The increase in RVP may become problematic or prohibitive to light naphtha upgrading options.
Reforming: Many refineries have the ability to increase the feed rate to the reforming unit by reducing the amount of heavy naphtha sent directly to blending. In addition, many reformers have the capability to increase the severity or octane of reformate as well. This flexibility resulted from compliance with the ethanol mandate that increased the octane of the gasoline pool considerably. The combination of increased severity and throughput in the reformer helps increase the octane and heat content of the gasoline pool and, as a result, increases the fuel efficiency or miles per gallon.
Higher reformer throughputs and severities will result in increased aromatics and benzene production that will need to be managed in the gasoline pool. Additional technologies – such as extraction, saturation, or alkylation – may be necessary to reduce benzene levels to meet gasoline specifications.
C7 Processing: The merits of isomerizing C7 paraffins, as opposed to reforming, warrants investigation.

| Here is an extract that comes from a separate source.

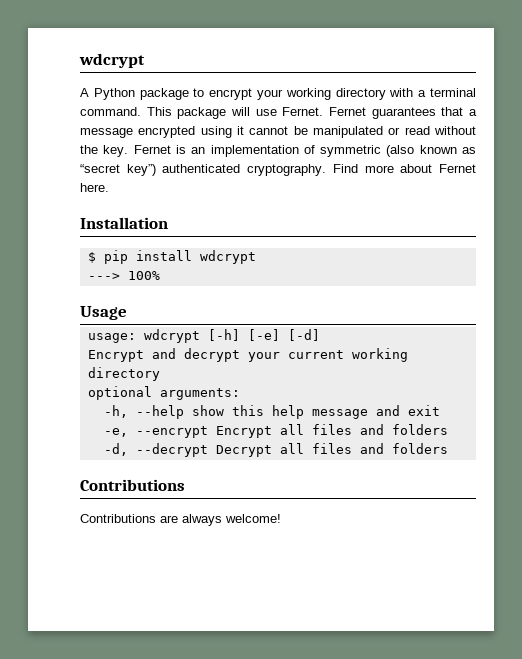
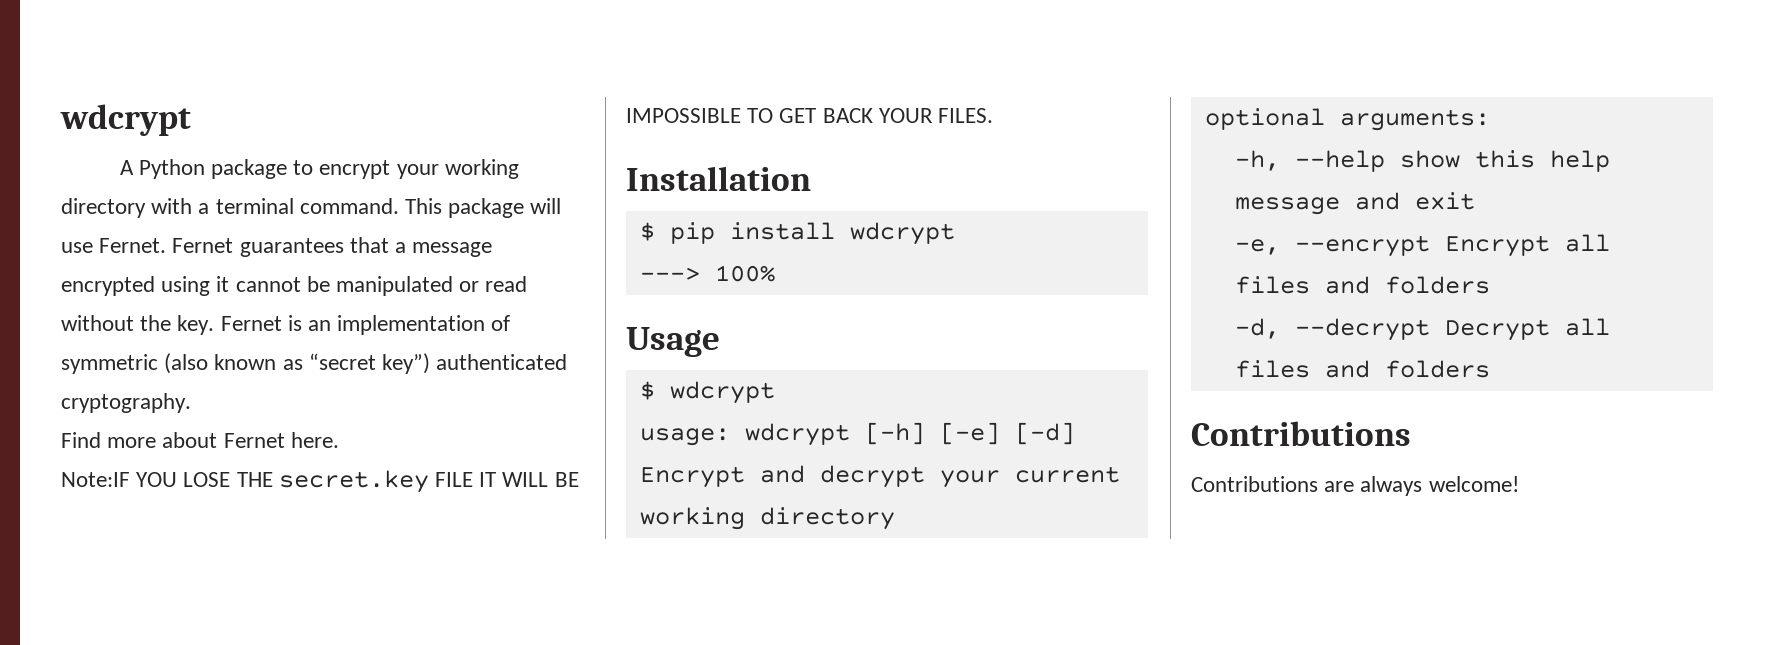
(327, 170) none -> (191, 403) //
(109, 187) none -> [61,470,579,493] [626,108,994,123] // Note:IF YOU LOSE THE secret.key FILE IT WILL BE IMPOSSIBLE TO GET BACK YOUR FILES.
(127, 313) none -> [639,381,775,404] // $ wdcrypt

Alkylation: Many units today are at or near maximum capacity. Increasing I/O (isobutane/olefin) ratios will increase alkylate octane incrementally but will unlikely have a major impact on the pool octane. Refiners constrained on capacity may consider lower I/O ratios to accommodate more feed. However, this will come at the expense of lower octane. Refiners not constrained on capacity may consider alkylating propylene or amylenes; again, at the expense of octane. However, these feedstocks will compete with their alternate dispositions. In addition, the alkylation unit may need to be revamped to accommodate the propylene/propane and pentanes/amylenes feedstocks.
Additional alkylation capacity will continue to be very economical. The most likely source of olefin feedstock is an FCC unit, which would most likely require additional feed. This will be an economic decision based on crude selection and overall refinery economics.
FCC: Additional feed can yield additional olefins for alkylation units. The source of FCC feed will have to be rationalized with crude economics. Provided economics are positive, feed rate additions – and hence, olefins production increases –may coincide with alkylation capacity additions. Maximization of ZSM-5 to produce olefins for alkylation will have the added benefit of increasing FCC naphtha octane. The gasoline pool aromatics and benzene content need careful consideration.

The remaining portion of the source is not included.